Recuerdo el traqueteo de aquellos trenes, especialmente en aquellas ya obsoletas maquinas de vapor, recuerdo aquellas luminosas y también calurosas jornadas del mes de agosto, azules y despejadas, viendo el paisaje desde el interior del compartimento o desde la ventana del pasillo. De aquellos compartimentos de madera dejo aquí una evocadora fotografía. Son muchas las imágenes que recuerdo desde la salida de Pamplona: la imponente silueta del Monte Beriain como la proa de un gran barco al final de la sierra de San Donato, la Sierra de Aralar, el desfiladero de Pancorbo subiendo a la Meseta, los toros de Osborne en algunos cerros o montículos, los túneles a lo largo del camino.
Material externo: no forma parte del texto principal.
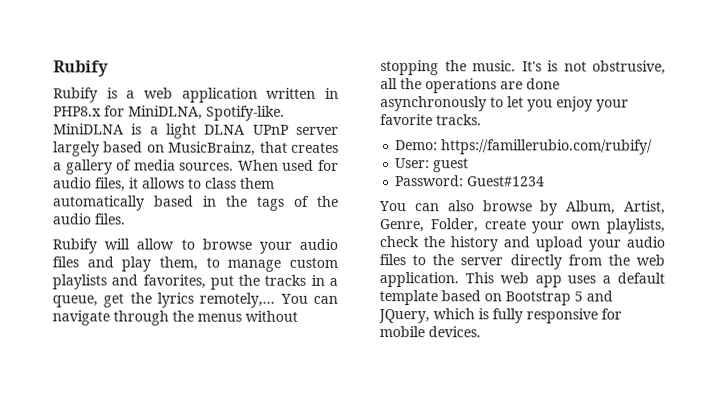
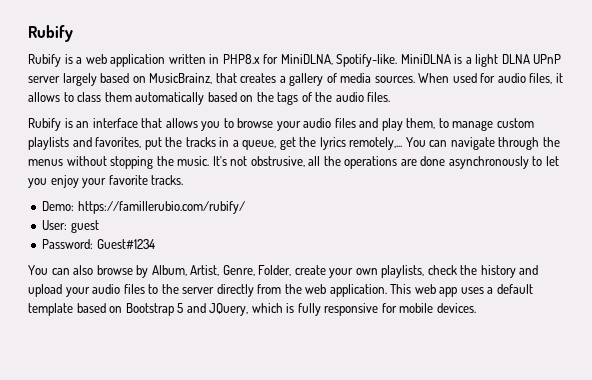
- When used for audio files, it allows to class them automatically based in the tags of the audio files.
+ When used for audio files, it allows to class them automatically based on the tags of the audio files.
- Rubify will allow to browse your audio files and play them, to manage custom playlists and favorites, put the tracks in a queue, get the lyrics remotely,...
+ Rubify is an interface that allows you to browse your audio files and play them, to manage custom playlists and favorites, put the tracks in a queue, get the lyrics remotely,...
- It's is not obstrusive, all the operations are done asynchronously to let you enjoy your favorite tracks.
+ It's not obstrusive, all the operations are done asynchronously to let you enjoy your favorite tracks.

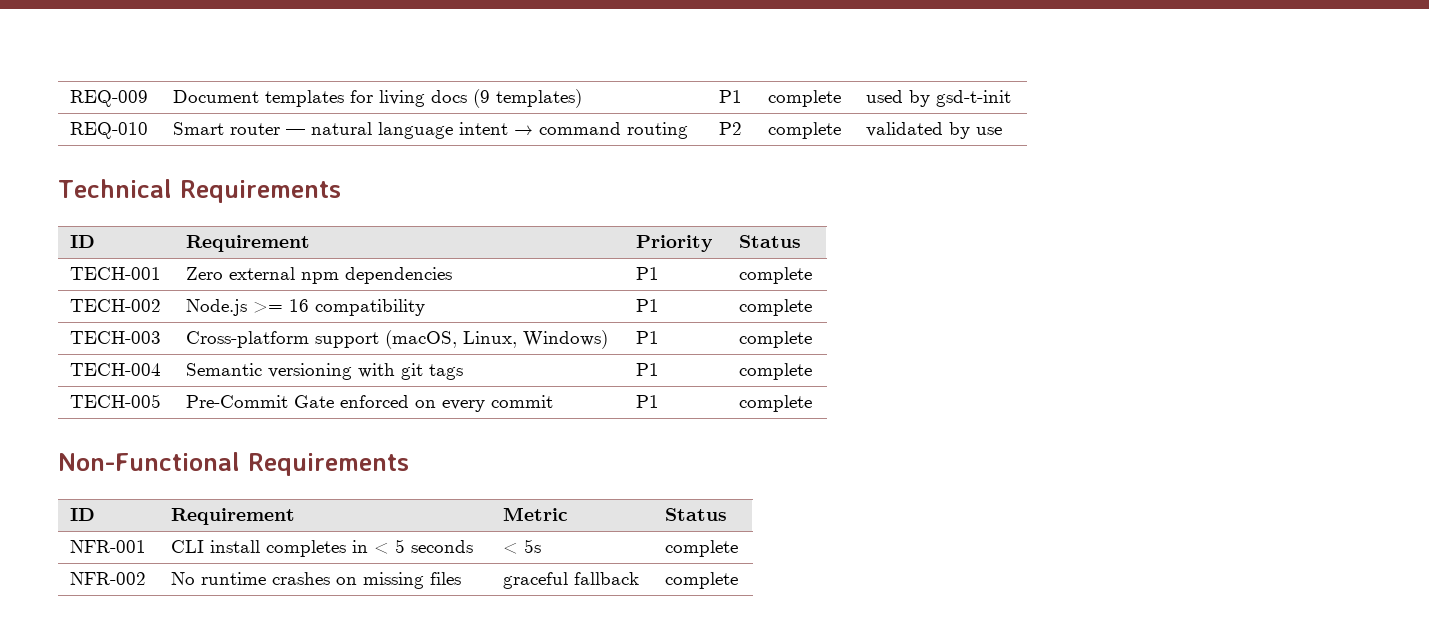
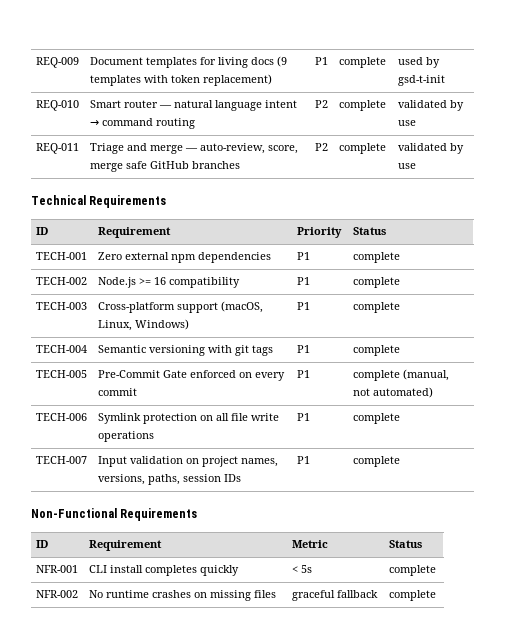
- REQ-009 | Document templates for living docs (9 templates) | P1 | complete | used by gsd-t-init
+ REQ-009 | Document templates for living docs (9 templates with token replacement) | P1 | complete | used by gsd-t-init
+ REQ-011 | Triage and merge — auto-review, score, merge safe GitHub branches | P2 | complete | validated by use
- TECH-005 | Pre-Commit Gate enforced on every commit | P1 | complete
+ TECH-005 | Pre-Commit Gate enforced on every commit | P1 | complete (manual, not automated)
+ TECH-006 | Symlink protection on all file write operations | P1 | complete
+ TECH-007 | Input validation on project names, versions, paths, session IDs | P1 | complete
- NFR-001 | CLI install completes in < 5 seconds | < 5s | complete
+ NFR-001 | CLI install completes quickly | < 5s | complete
Recuerdo el curioso y variopinto paisanaje que llenaban a aquellos vagones formado por familias como la nuestra, «chortas» de permiso, monjas y algunos jóvenes de ambos sexos de aquellos mediados o finales de los años 60 en sus primeras escapadas viajeras por la geografía nacional. Recuerdo aquellas improvisadas conversaciones que se iniciaban entre desconocidos y que concluían una veces a mitad de camino y otras veces en el destino final: Vitoria, Miranda de Ebro, Burgos, Venta de Baños… En Venta de Baños cogíamos otro tren hasta Palencia, donde terminaba nuestro viaje ferroviario. Aun faltaba coger el autobús de línea de Pose hasta el pueblo, Fuentes de Nava, a donde llegábamos cerca de las ocho de la tarde. Los ladridos de los perros de la casa de los abuelos, a medida que nos acercábamos a ella les alertaban de nuestra llegada. La jornada de viaje había terminado. Son recuerdos que atesoro de mi más tierna infancia, cuando aun vivían todos mis abuelos, paternos y maternos. Posteriormente en la adolescencia y primera juventud volví al pueblo, en los años 1977, 79 y 82, cuando alguno de los abuelos ya había desaparecido. Atrás quedaron las viejas locomotoras de vapor, el Iberia Express. Desde aquellos finales de los 60 el ferrocarril había mejorado progresivamente con la incorporación de los automotores y electrotrenes basculantes hasta los modernos Altaria y Alvia. La última vez que viajé al pueblo fue en el año 1998, hace 23 años. En esta ocasión, mi último viaje al pueblo, al filo del nuevo siglo, apenas nos costó poco más de tres horas.